As I break the writing process more into thinking units and have the students practice these ways of thinking, I find that optional features need to become part of  the standard writing process. I have to be prepared to help the students negotiate their thinking so that they use these features.  They have to internalize the formative writing process so that they can produce high quality work at any time and in any condition such as in an in-class writing essay.

How do you build in the options for success for your students?

Learning from a Young Child

I was watching my 4 year old nephew and niece (twins) as they were playing, watching tv, drawing and having fun.  My niece drew scribbles and then told me a story about the scribbles.  Her parents obviously read to them. She did  sentences such as   “The cow goes to the party.  The horse goes to the party.  The dog goes to the party.

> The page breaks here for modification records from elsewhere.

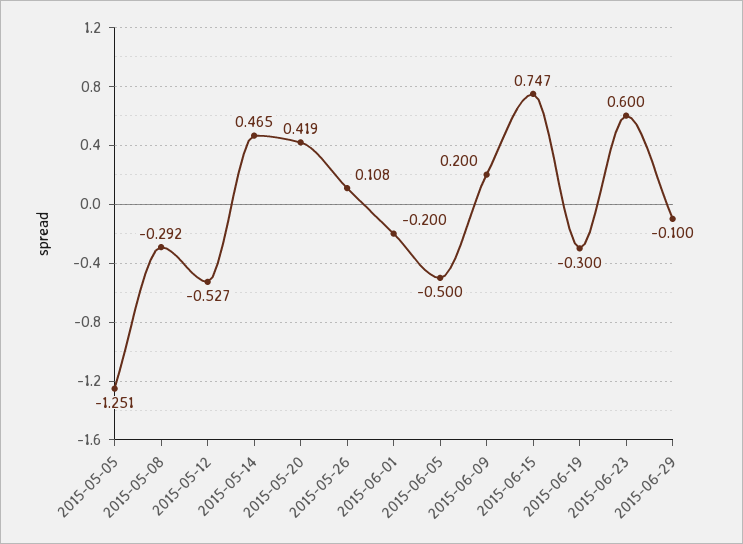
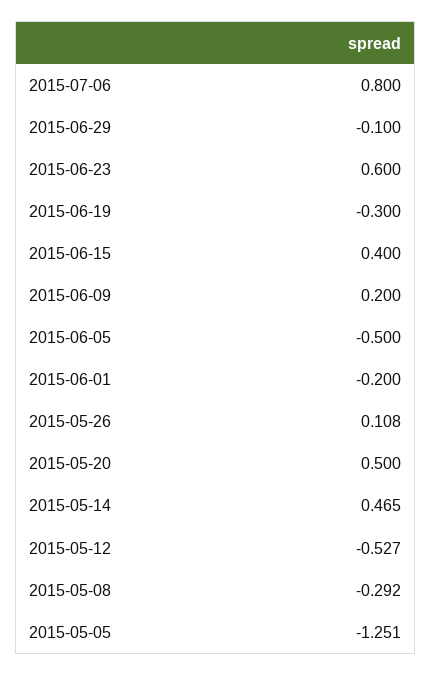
2015-05-20: 0.419 -> 0.5
2015-06-15: 0.747 -> 0.4
2015-07-06: none -> 0.8

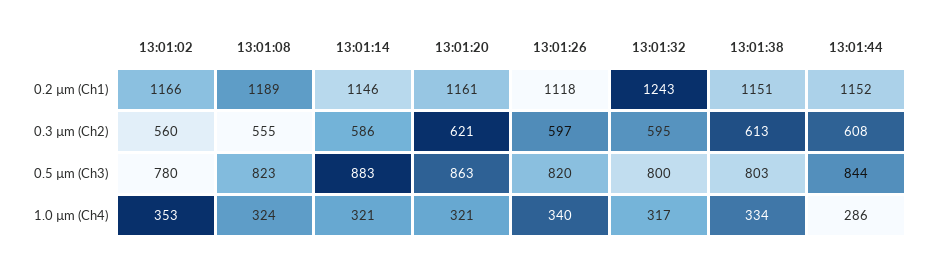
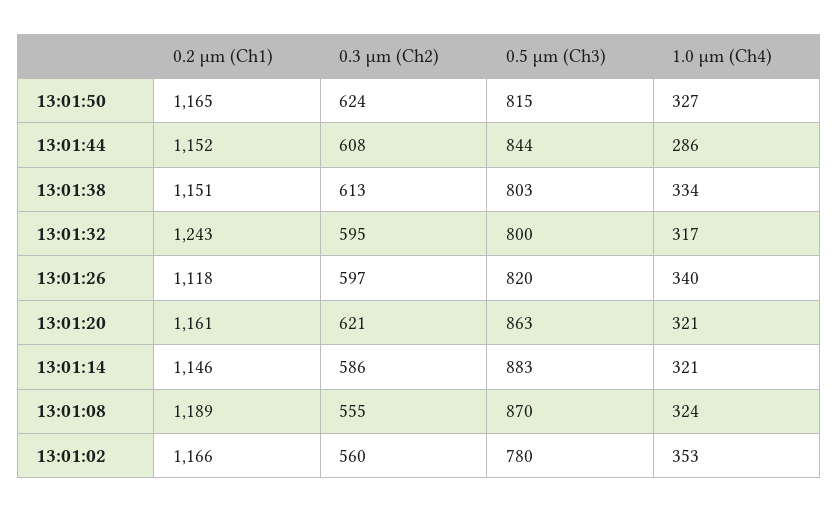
13:01:08, 0.5 µm (Ch3): 823 -> 870
13:01:50, 0.2 µm (Ch1): none -> 1165
13:01:50, 0.3 µm (Ch2): none -> 624
13:01:50, 0.5 µm (Ch3): none -> 815
13:01:50, 1.0 µm (Ch4): none -> 327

They have fun.”

I thought of how much her parents read to her and of how interesting the story was that she wanted to hear it over and over again. Her parents have encouraged her to tell stories.

I wonder how we present interesting material to our students so that they want to pay attention to it, how we present the same information in different ways to them , how we expect them to learn big skills, and how we encourage them to tell us their learning stories.

Or do we read to them our book that does not interest them and only expect them to remember obscure details from the story instead of achieving big skills?

Modeling Think Alouds with Emovie

How do we model the thinking for students so that they learn how to think in our subject area? We can do think-alouds in which we think aloud “When I.., I..”  or “What if ….” .However, if we do an in-class think-aloud then our students have nothing to refer to do as they work at home. What if we do an emovie of our think-aloud where they hear and see our thinking? We can show how we complete a graphic organizer or draw a model of something.  We could put the think-aloud up on Youtube, Teachertube, or our district server. Students can view our think-aloud so that they can develop the same thinking process. They will begin to think in a scientific fashion, a language arts fashion, a mathematical fashion, etc.

How to make Wikis and Blogs Collective Intelligence

THE magazine has an article on 6 technologies that will impact education in very near future. The writer used the term collective intelligence to refer to Wikis and Blogs. I agree that wikis and blogs are collective. Are they intelligent? Ithink that depends on how the teachers have their students use these tools. As a comparision, are all classroom discussions intelligent ones in which students grow academically from the discussion or is it a an exchange of opinions?

Here’s two things we can do to improve the intelligence of the wikis or blogs.

When students do add to a wiki to build a collective body of information, how do they use the information once they have created it? For example, if students find articles on different article on the same topic (immigration), summarize the articles, and post to a wiki, we simply have a collection of articles. What do we have the students do that uses that collection? Do they compare/contrast the articles? Do they search for the bias in each article? Do they create their own article that incorporates an in-depth view of the pros and cons of the issue?

When students post their ideas to a blog or even twitter about the ideas, how do students grow from each other’s comments? Are the students’ comments ones that challenge ideas, ask probing questions about it, give another view(perspective) of it, show connections, provide alternative explanations, or explain how to do it? How do their comments move them along the learning path?